Also for anyone reading the thread who does have a turbocharged engine, it's _extremely_ rare for a water cooled center section to develop an internal crack that causes coolant to leak into the internal oil passages. Depending on the fittings used on the specific turbo, such as common banjo bolt fittings with crush washers on a lot of newer stock turbos, it's not unconceivable for one to leak externally at the fitting which may burn off on the the hot turbo and/or exhaust.


----------



## gabessdsp (May 2, 2016)

So at this point I'm looking for advice. I have no idea if any dealer will ever even find out the issue for the coolant leak.

I'm not sure where to turn I guess.

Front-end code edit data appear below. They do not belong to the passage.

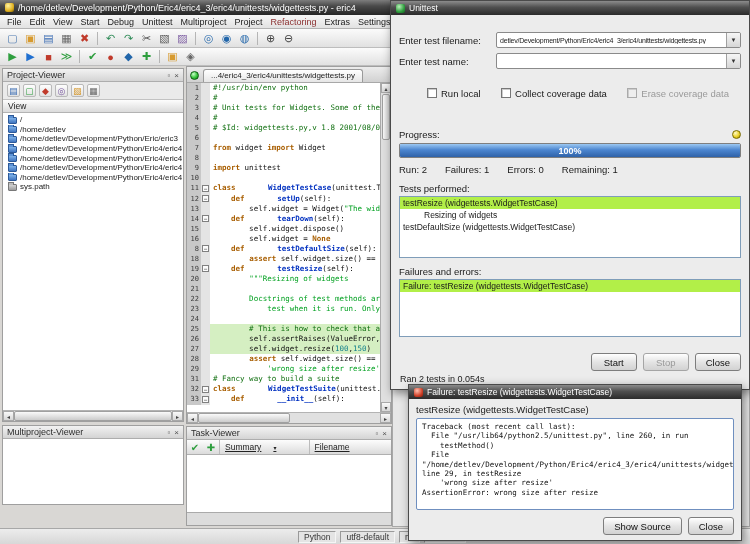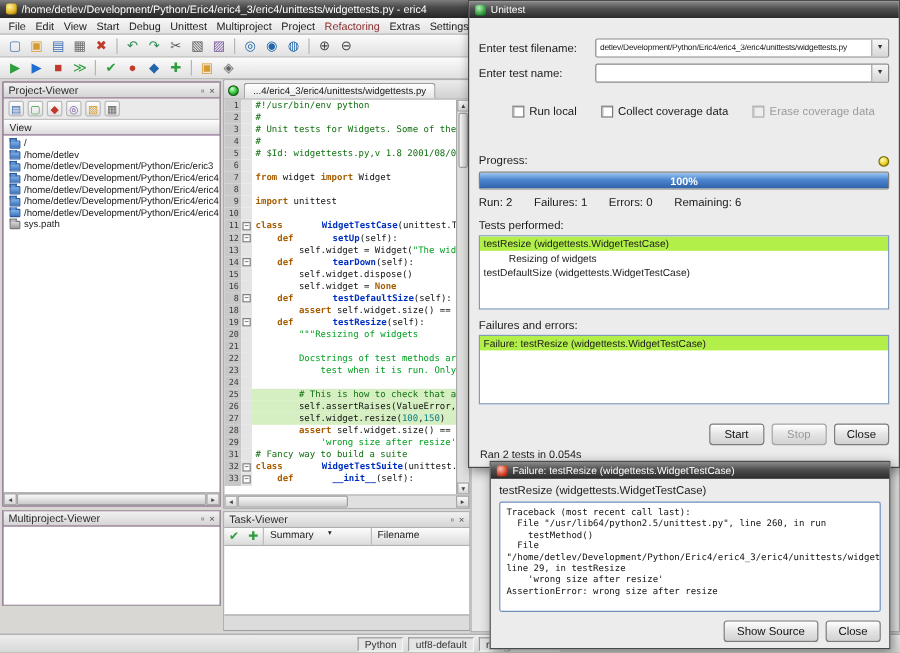--- a/index.html
+++ b/index.html
@@ -416,7 +416,7 @@
           <span>Run: 2</span>
           <span>Failures: 1</span>
           <span>Errors: 0</span>
-          <span>Remaining: 6</span>
+          <span>Remaining: 1</span>
         </div>
       <div class="section-label lbl-gap">Tests performed:</div>
       <div id="tests-list" class="listbox" style="height:62px">

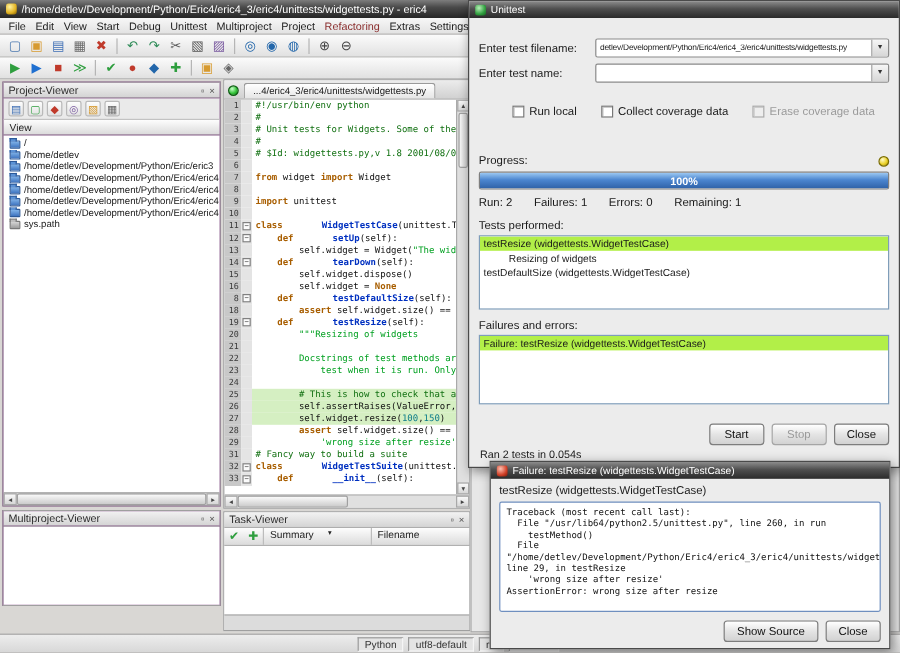--- a/index.html
+++ b/index.html
@@ -86,7 +86,7 @@
   .task-toolbar-row { display:flex; align-items:stretch; height:15px; flex:none;
                       background:linear-gradient(#fdfdfd,#dbdbdb); border-bottom:1px solid #b0b0b0; font-size:8.5px; color:#222; }
   .task-tool { width:16px; display:flex; align-items:center; justify-content:center; font-size:10px; flex:none; }
-  .task-col { display:flex; padding:0 5px; border-left:1px solid #bcbcbc; }
+  .task-col { display:flex; align-items:center; padding:0 5px; border-left:1px solid #bcbcbc;text-decoration:underline; }
   .task-body { flex:1; background:#fff; }
   .bottom-tabs { height:13px; display:flex; gap:2px; padding:0 3px; background:#dcdcdc; border-top:1px solid #aaa;
                  font-size:8px; align-items:stretch; flex:none; }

But I would think anything they do find, should be covered under part & maintenance labor for anything they've already done. Or if it's something they didn't replace yet, since I was bringing it in for 6+ months with the same exact issue during the powertrain warranty, I would think it should still be covered under that same warranty even though it technically expired. Does that seem valid?

I'm still fishing around for ideas but most of the knowledge seems to be about the 1.4L engine not the 1.8L we have. It's probably something really stupid that everybody involved is just overlooking...


----------



## obermd (Mar 3, 2012)

gabessdsp said:


> So at this point I'm looking for advice. I have no idea if any dealer will ever even find out the issue for the coolant leak.
> 
> I'm not sure where to turn I guess. But I would think anything they do find, should be covered under part & maintenance labor for anything they've already done. Or if it's something they didn't replace yet, since I was bringing it in for 6+ months with the same exact issue during the powertrain warranty, I would think it should still be covered under that same warranty even though it technically expired. Does that seem valid?
> 
> I'm still fishing around for ideas but most of the knowledge seems to be about the 1.4L engine not the 1.8L we have. It's probably something really stupid that everybody involved is just overlooking...


Keep all your receipts so you can help your dealership get GM to cover this under warranty.

One final thought from me - has anyone put your car on a lift and checked all the coolant connections near the bottom of the engine. There are some plastic parts in the GM cooling system and one of them may have developed a hairline crack that's leaking under pressure.


----------



## gabessdsp (May 2, 2016)

obermd said:


> Keep all your receipts so you can help your dealership get GM to cover this under warranty.
> 
> One final thought from me - has anyone put your car on a lift and checked all the coolant connections near the bottom of the engine. There are some plastic parts in the GM cooling system and one of them may have developed a hairline crack that's leaking under pressure.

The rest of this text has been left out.